Purpose
Acute myeloid leukemia (AML) shows significant heterogeneity in therapeutic responses. We aimed to develop a gene signature for the stratification of high-risk pediatric AML using publicly available AML datasets, with a focus on literature-based prognostic gene sets. Materials and Methods
We identified 300 genes from 12 well-validated studies on AML-related gene signatures. Clinical and gene expression data were obtained from three datasets: TCGA-LAML, TARGET-AML, and BeatAML. Least absolute shrinkage and selection operator (LASSO)-Cox regression analysis was used to perform the initial gene selection and to construct a prognostic model using the TCGA database (n=132). The final gene signature was validated with two independent cohorts: BeatAML (n=411) and TARGET-AML (n=187).
Results
We identified a six-gene signature (ETFB, ARL6IP5, PTP4A3, CSK, HS3ST3B1, PLA2G4A), referred to as the literature-based signature 6 (LBS6), that was significantly associated with lower overall survival rates across the TCGA (HR=4.2, 95% CI: 2.59–6.81, p<0.0001), BeatAML (HR=1.52, 95% CI: 1.17–1.96, p=0.0013), and TARGET (HR=2.05, 95% CI: 1.36–3.08, p<0.001) datasets.

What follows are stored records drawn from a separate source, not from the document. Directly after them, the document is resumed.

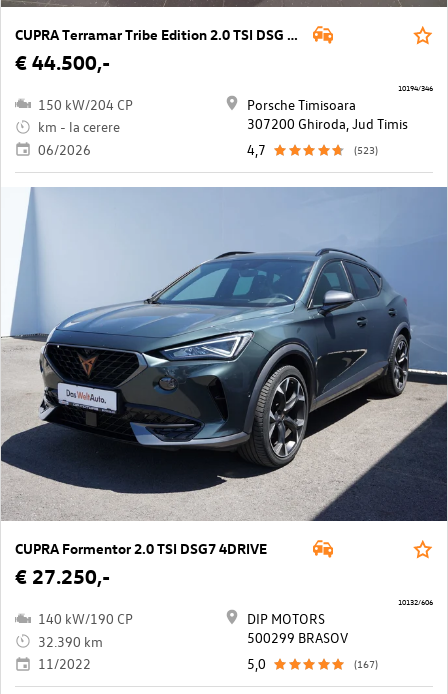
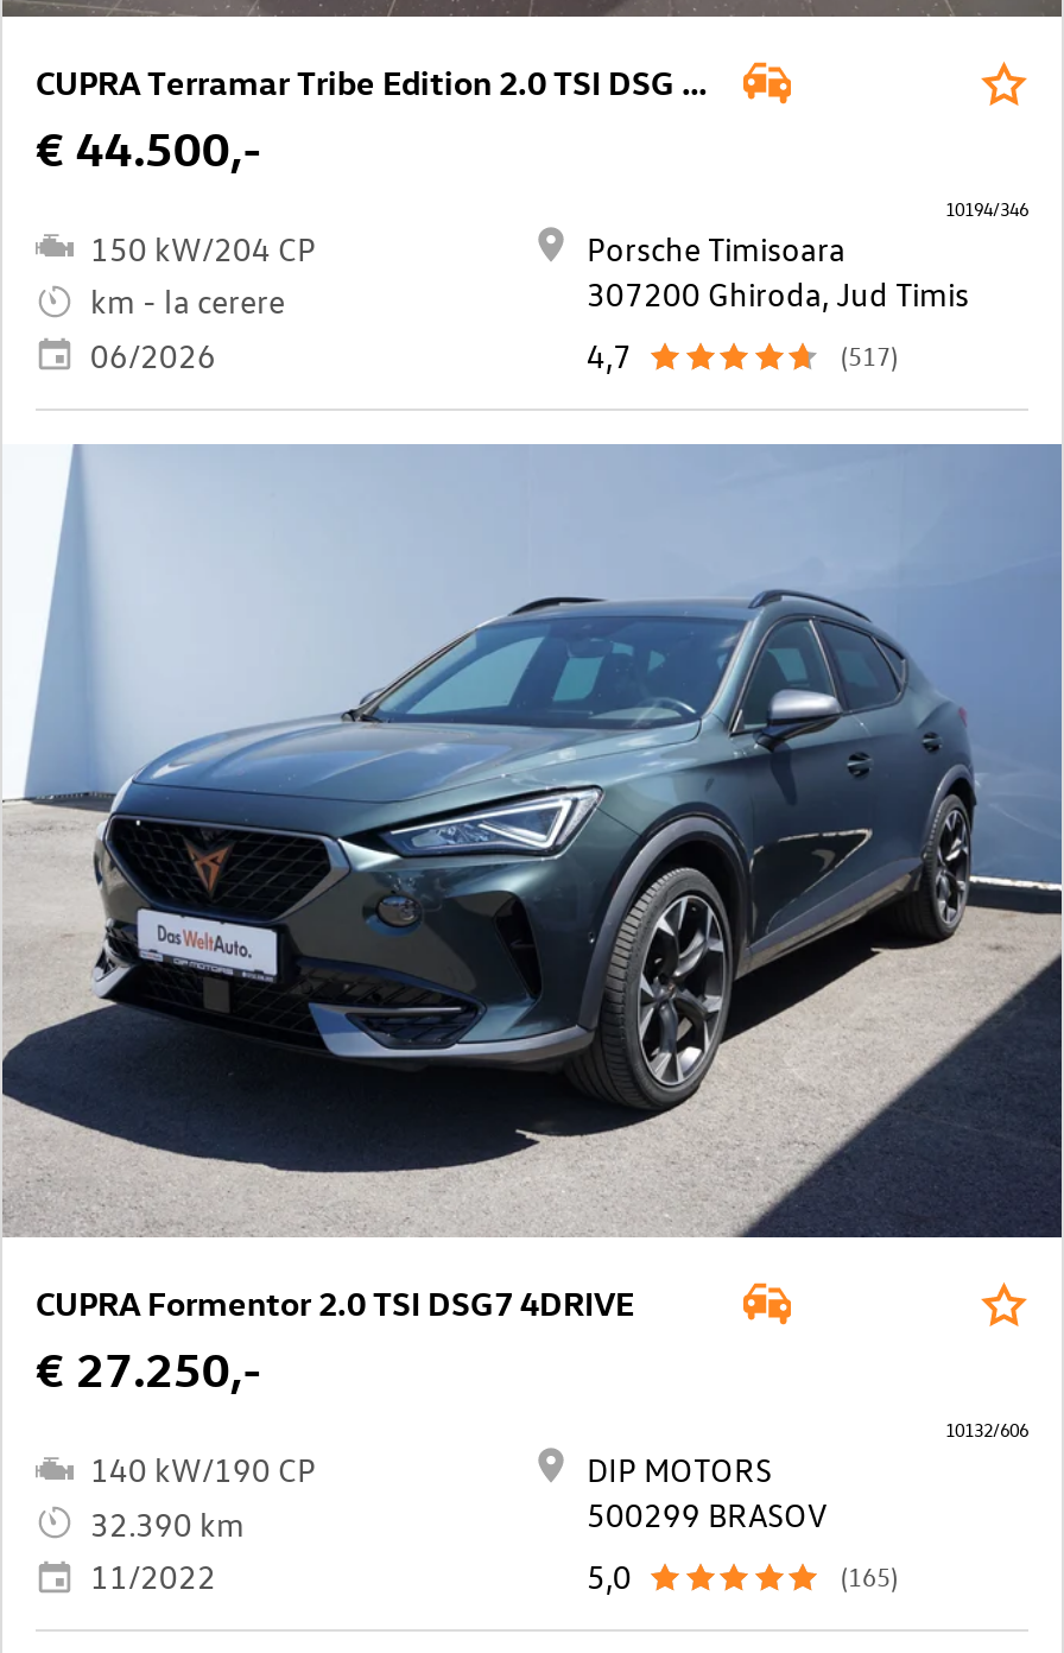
[354,142,378,156] (523) -> [841,336,898,372] (517)
[354,656,378,671] (167) -> [841,1558,898,1594] (165)

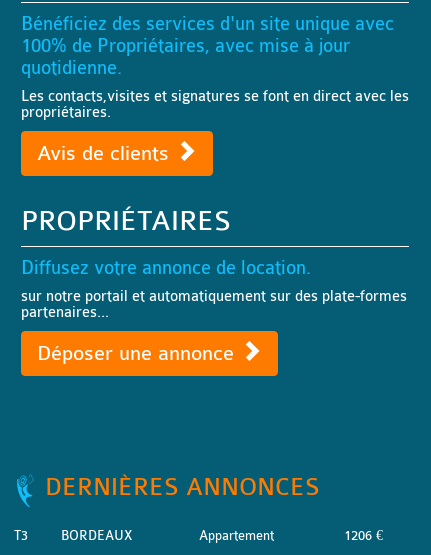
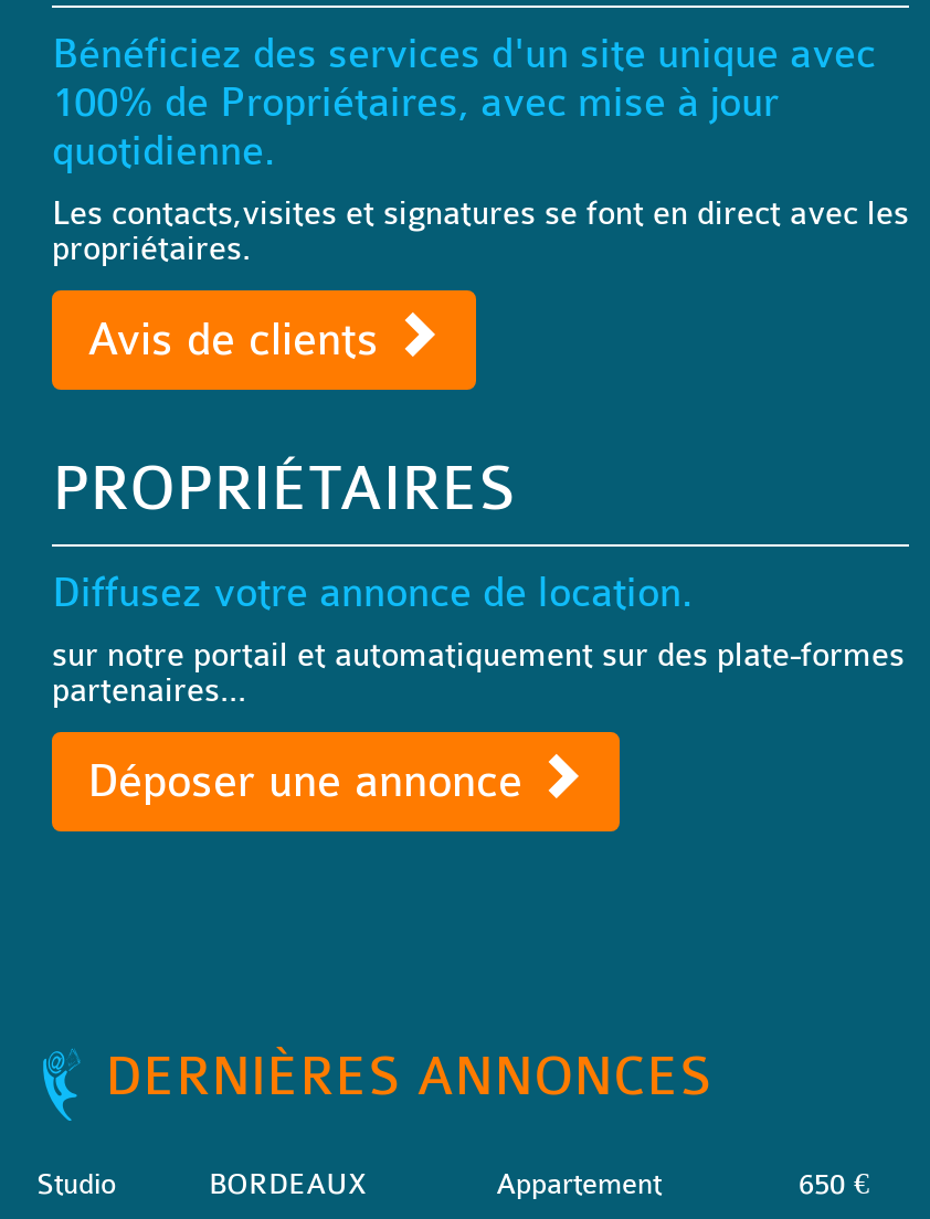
[14,528,28,543] T3 -> [36,1167,116,1200] Studio
[344,528,383,543] 1206 € -> [799,1167,869,1200] 650 €

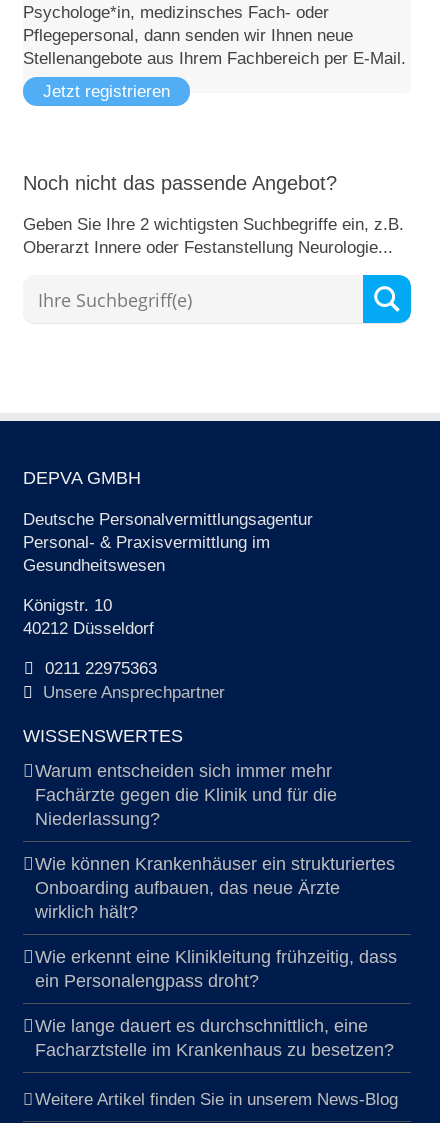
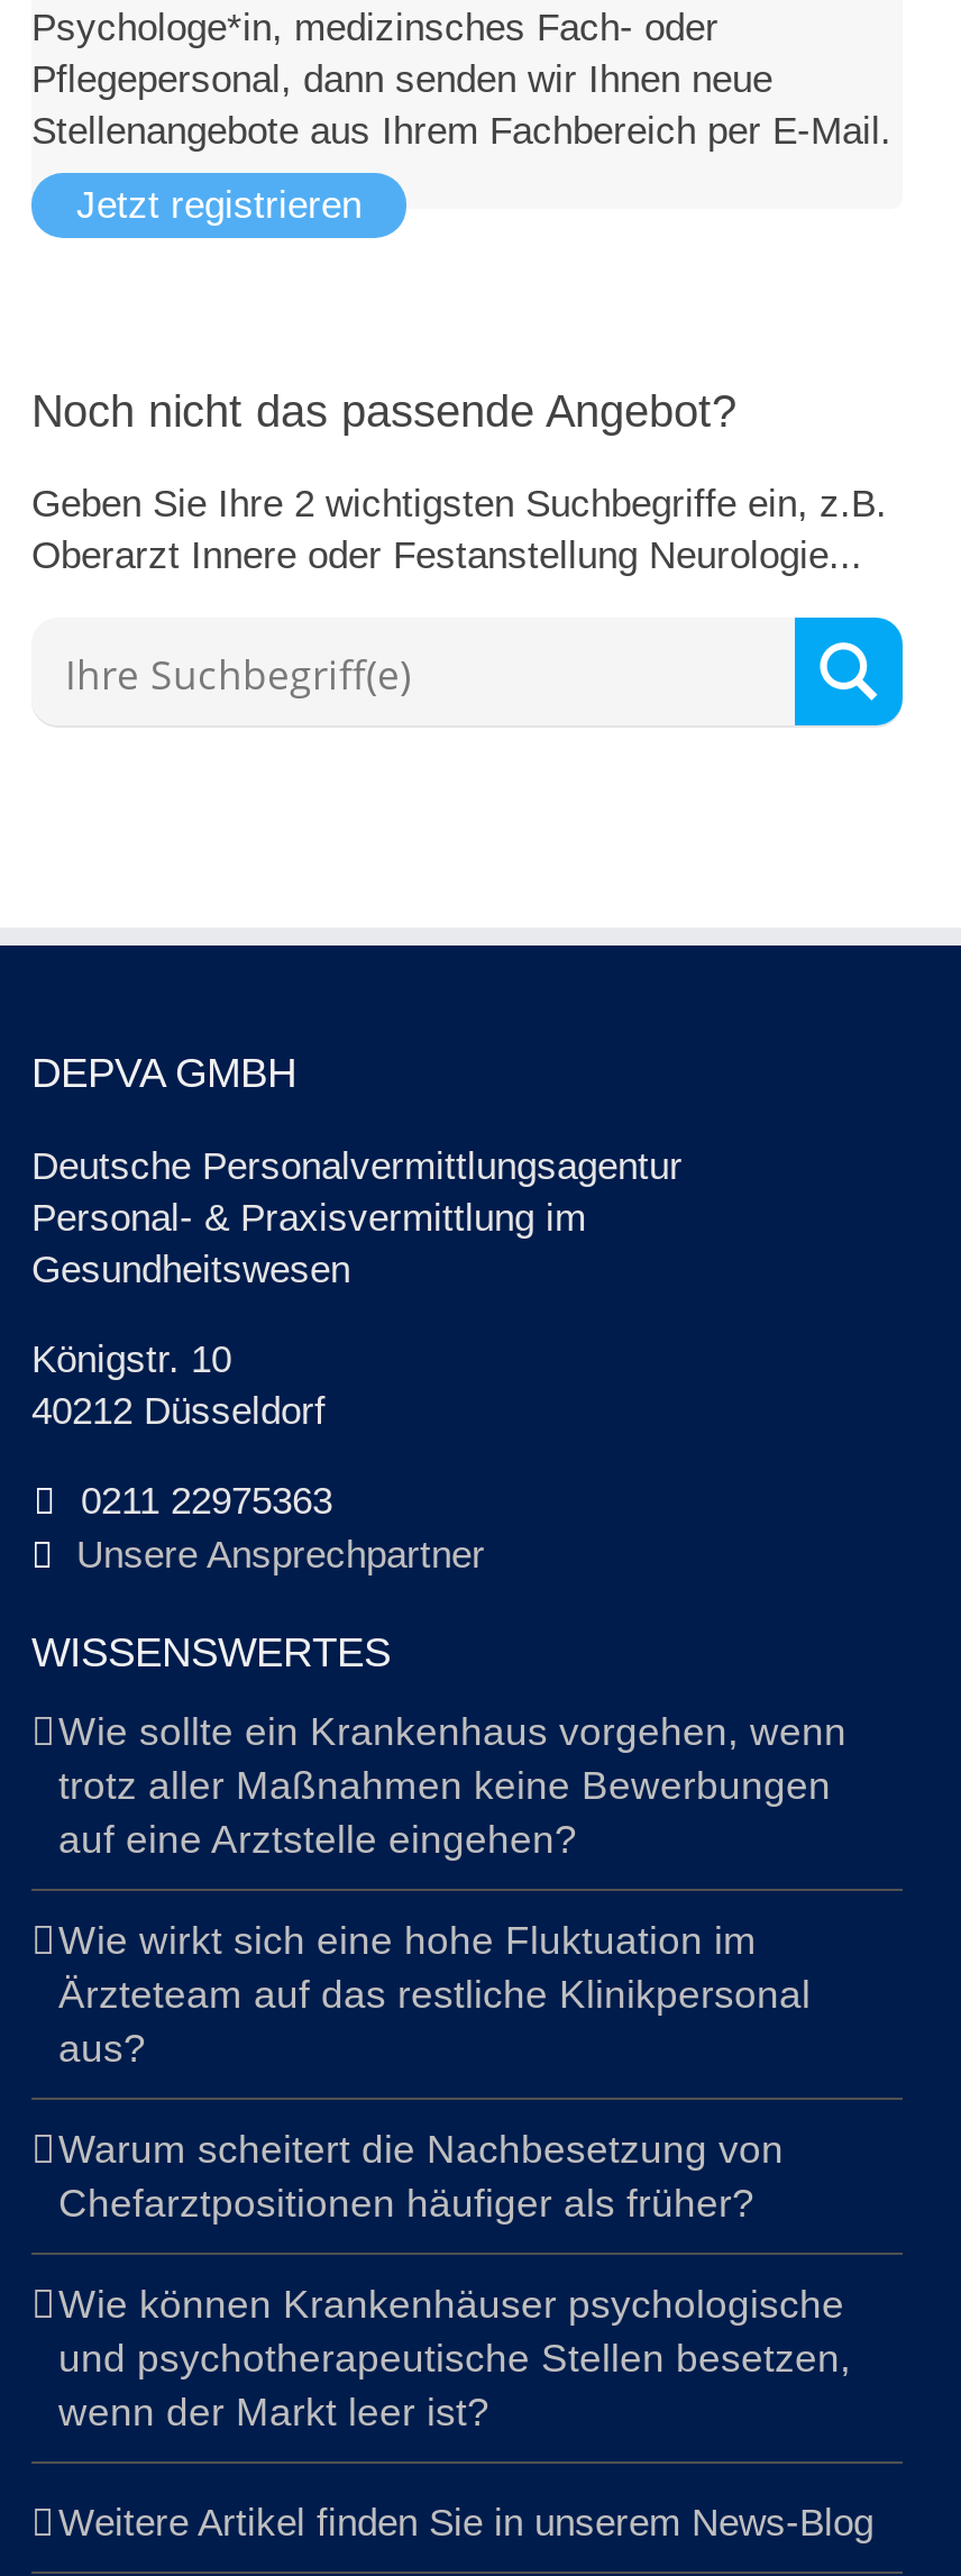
[35,760,337,828] Warum entscheiden sich immer mehr | Fachärzte gegen die Klinik und für die | Niederlassung? -> [58,1708,846,1861] Wie sollte ein Krankenhaus vorgehen, wenn | trotz aller Maßnahmen keine Bewerbungen | auf eine Arztstelle eingehen?
[35,854,395,922] Wie können Krankenhäuser ein strukturiertes | Onboarding aufbauen, das neue Ärzte | wirklich hält? -> [58,1917,811,2070] Wie wirkt sich eine hohe Fluktuation im | Ärzteteam auf das restliche Klinikpersonal | aus?
[35,946,397,990] Wie erkennt eine Klinikleitung frühzeitig, dass | ein Personalengpass droht? -> [58,2126,784,2225] Warum scheitert die Nachbesetzung von | Chefarztpositionen häufiger als früher?
[35,1016,394,1060] Wie lange dauert es durchschnittlich, eine | Facharztstelle im Krankenhaus zu besetzen? -> [58,2281,851,2433] Wie können Krankenhäuser psychologische | und psychotherapeutische Stellen besetzen, | wenn der Markt leer ist?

The high-LBS6 score group exhibited significantly poorer five-year event-free survival compared to the low-LBS6 score group (HR=2.09, 95% CI: 1.38–3.15, p<0.001). After adjusting for key risk factors, including gene mutations (WT1, FLT3, and NPM1), protocol-based risk group, WBC count, and age, the LBS6 score was independently associated with worse survival rates in validation cohorts.
Conclusion
Our literature-driven approach identified a robust gene signature that stratifies AML patients into distinct risk groups. The LBS6 score shows promise in redefining initial risk stratification and identifying high-risk AML patients.